TIERRA SANTA – OTRA VEZ Y NO SERÁ LA ÚLTIMA
Padre Pedrojosé Ynaraja
Hace años, exactamente en 1981, me encontré en Ain-Karen, con un grupo de
cristianos de Valencia. Gozábamos de la hospitalidad franciscana, acogidos por el
P.Cueto, un buen fraile, con cinco infartos a cuestas. Añoraba su Argentina
natal, pero le satisfacía acoger peregrinos. Uno de los nuestros era médico y tal
vez esta circunstancia tranquilizaba su precaria salud. No podían aprovecharse
de los frutos del jardín y se alegraban de que nosotros gustásemos las sensuales
granadas que reventaban de pura madurez. Amén de las parras que nos ofrecían
sus racimos, a veces de cinco kilos, como nos decía Fra. Ovidio. Aquello era la
Tierra Prometida.
Uno de los males de ciertos cristianos de nuestra amadísima Iglesia, es que se
aglutinan en inventos, fundaciones o movimientos no miscibles, respaldados en
la seguridad de que han sido reconocidos sus estatutos por la autoridad
jerárquica. Hasta aquí casi conforme. Lo malo es que la mayoría de estos grupos
y grupitos, quieren sentirse superiores a los demás o exclusivos conductos para
llegar a Dios. La cosa viene de antiguo, San Pablo ya lo advertía a los de
Corinto. Pues bien, en Tierra Santa, es difícil sentir exclusivismo. Se celebra la
misa a la hora que se puede, o a la que asignan. Nadie cierra la puerta con la
pretensión de que la misa sea “su misa”, sin que nadie se lo impida. El más
recoveco rincón de la basílica del Santo Sepulcro, la capilla de los cruzados, no
es exclusivo de ninguna asociación.
Los obispos, al menos los que yo he tratado, y han sido unos cuantos, son un
encanto allí. ¿Quién se atrevería a ejercer autoritarismos, en los paisajes todavía
teñidos de la presencia del Señor? Lo que importa es descubrir la huella del
Maestro y no dudan de preguntar y aceptar con humildad y agradecimiento, las
indicaciones que le puede proporcionar el más sencillo fiel. Lo experimenté
especialmente un día, junto al Guijón, abriendo el paso a un obispo argentino,
que disponía de muy poco tiempo y quería beberse de un solo trago los
panoramas que tantas veces había contemplado Jesús. La vereda era estrecha y
se olvidaban normas de protocolo, los promontorios de la izquierda, la misma
fuente que había visto la unción imperial de Salomón, la suave elevación de Sión
al frente, el Templo que se levantaba a la derecha, era lo que importaba. Ni
honores especiales, ni privilegios. En otro momento fue un antiguo obispo de
Alepo, me contaba satisfecho haber socorrido al Papa Pablo VI, cuando resbaló
en una escalera que le llevaba a la estancia de un enfermo al que iba a visitar.

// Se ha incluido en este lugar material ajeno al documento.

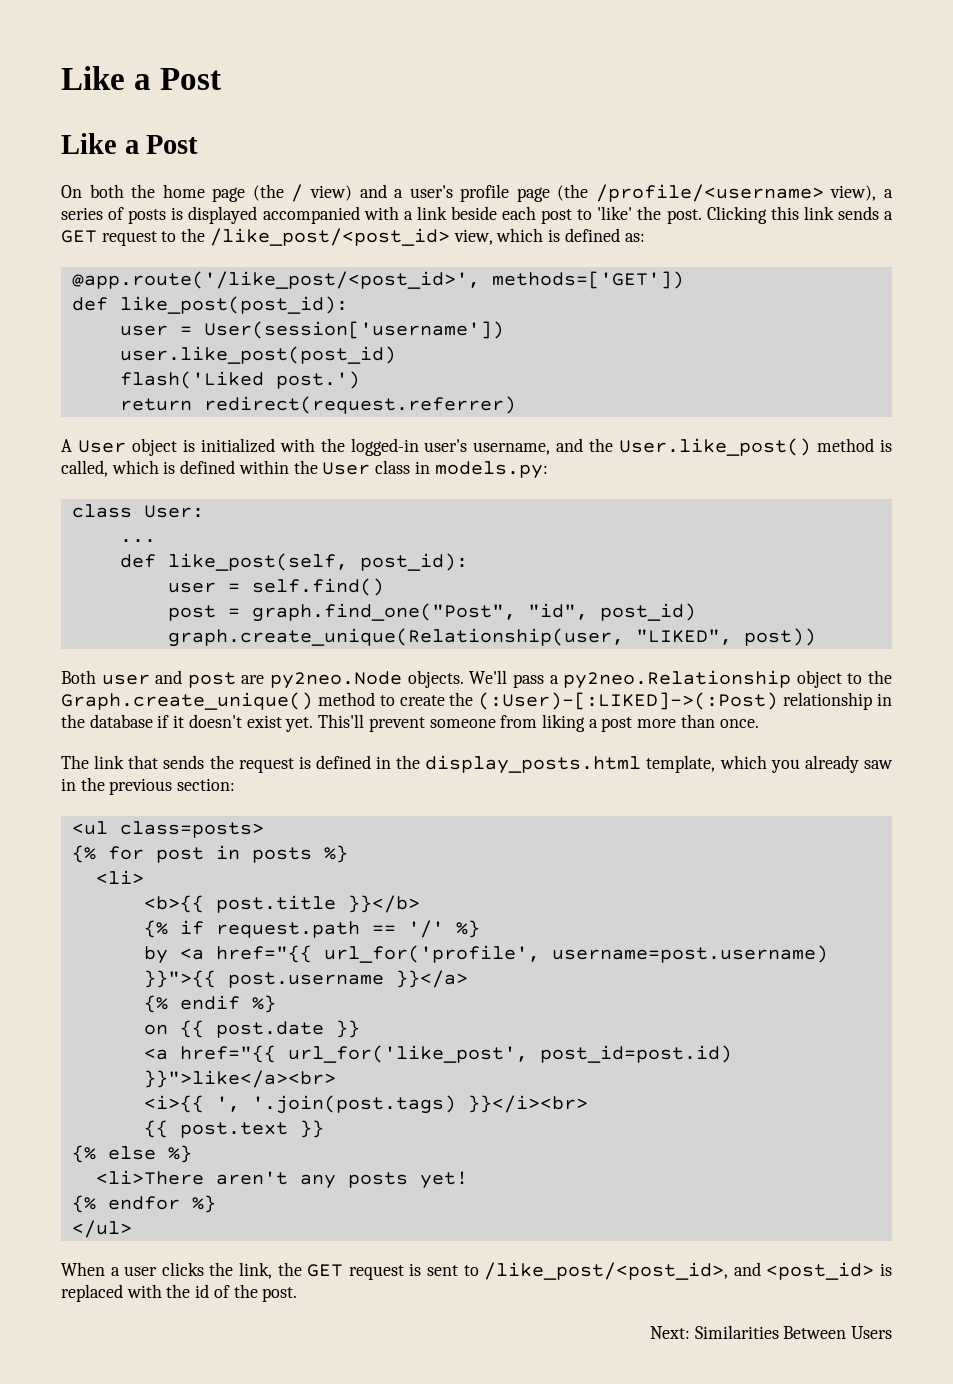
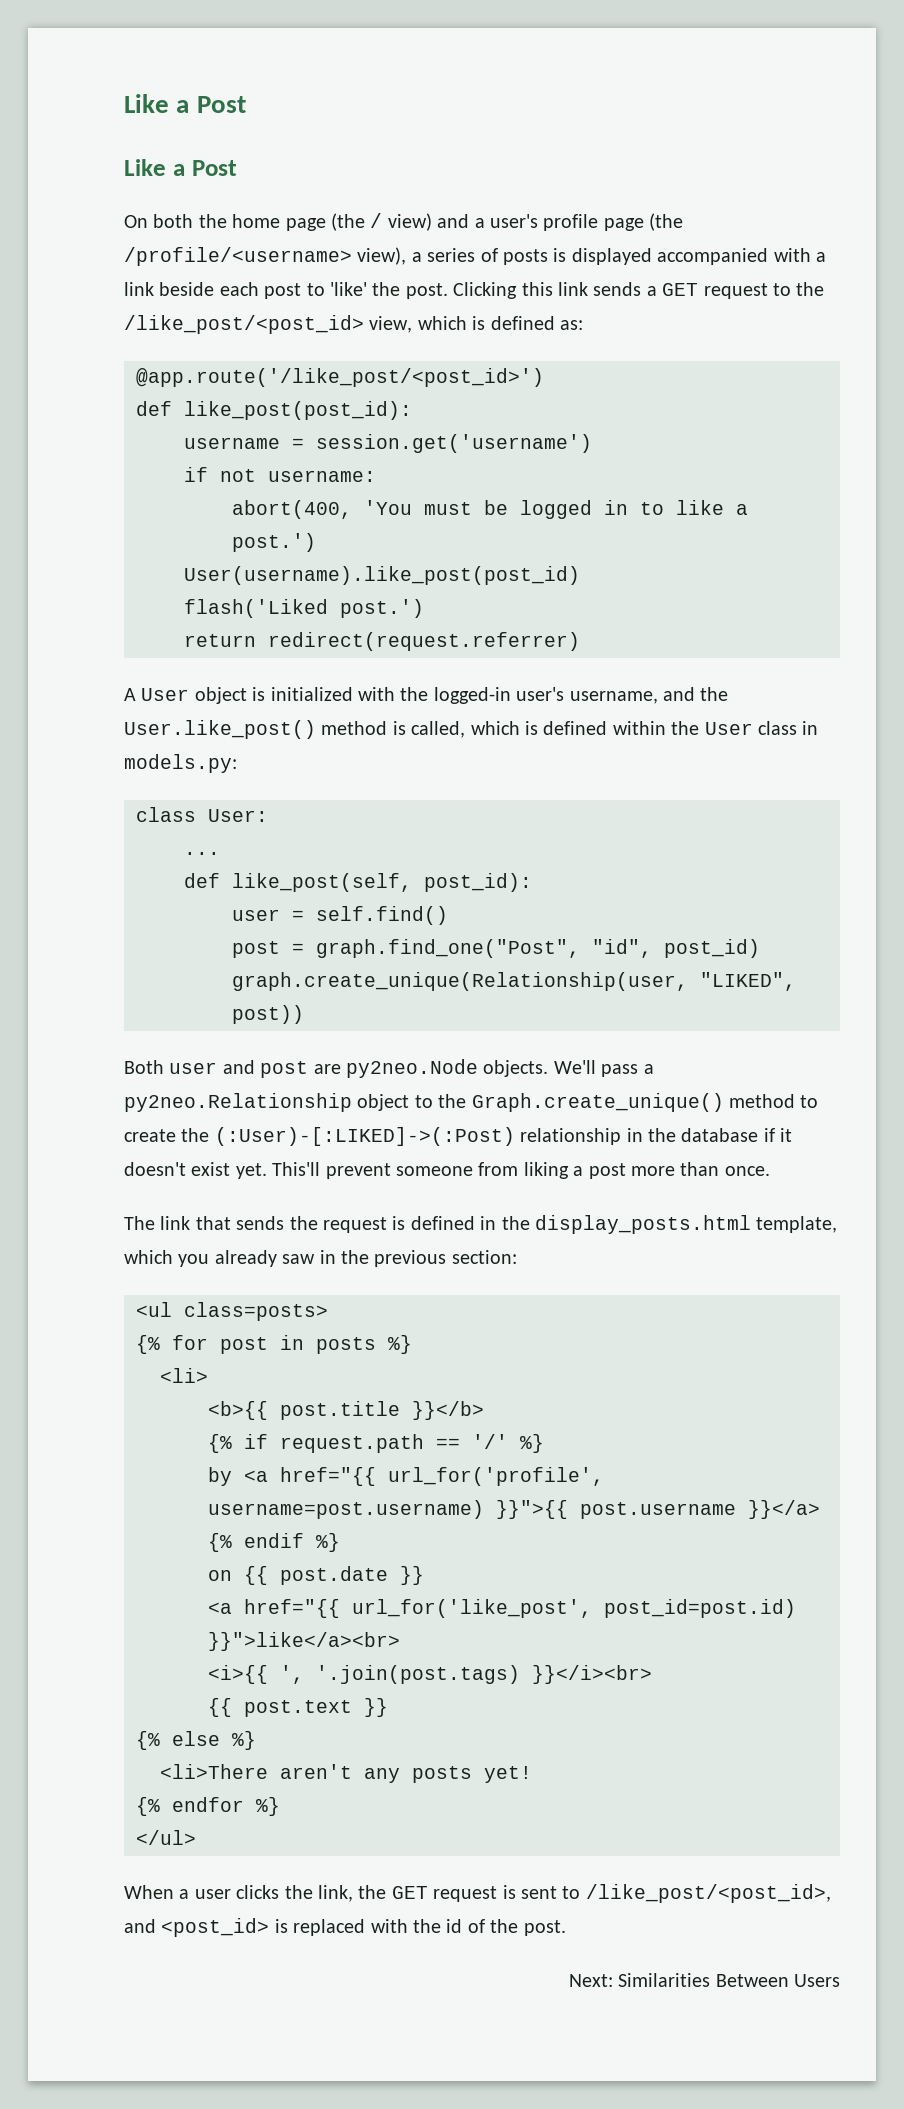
[71,271,684,289] @app.route('/like_post/<post_id>', methods=['GET']) -> [136,368,544,387] @app.route('/like_post/<post_id>')
[119,321,504,339] [119,346,396,364] user = User(session['username']) // user.like_post(post_id) -> [184,434,592,453] [184,467,376,482] [232,500,748,519] [232,533,316,552] [184,566,580,585] username = session.get('username') // if not username: // abort(400, 'You must be logged in to like a post.') // User(username).like_post(post_id)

Él, un simple párroco, le alargó la mano salvándole de un peligroso golpe.
Sonreía el prelado, al entregarme una fotocopia del momento, captado por un
periodista, mientras me obsequiaba con una sencilla imagen de la Virgen. Podría
contar comportamientos semejantes aun tratándose de peninsulares.
Vuelvo a los valencianos del principio. Estaban reunidos escuchando una lección
bíblica. Comentaba el profesor el pasaje del fugitivo Elías en el Sinaí. Estaba con
ellos, aceptado como si fuéramos amigos de toda la vida. Me atreví a
preguntarle a quien tenía al lado, porqué se había gastado el dinero del viaje,
cuando lo mismo lo podía escuchar en su ciudad. Me contestó que era viajante
de comercio y que difícilmente podía allí concentrarse, aislarse de sus devaneos
profesionales y profundizar en la Palabra de Dios. En Tierra Santa le era mucho
más fácil profundizar, sin distraerse. Pensaba en ello, cuando en mi reciente
viaje, Ronit, la guía, no se limitaba a decir: en esta piedra ocurrió esto, en aquel
rincón lo otro. Mostraba el lugar y, con lenta serenidad, trasmitía con su voz, el
lenguaje mudo del monumento. Las piedras entonces hablaban y el oyente
reflexionaba.
A Tierra Santa hay que ir no a ver mucho, sino a aprender mucho. Y si uno se
cree peregrino, a convertirse. Si solo viajero religioso, a entender mejor.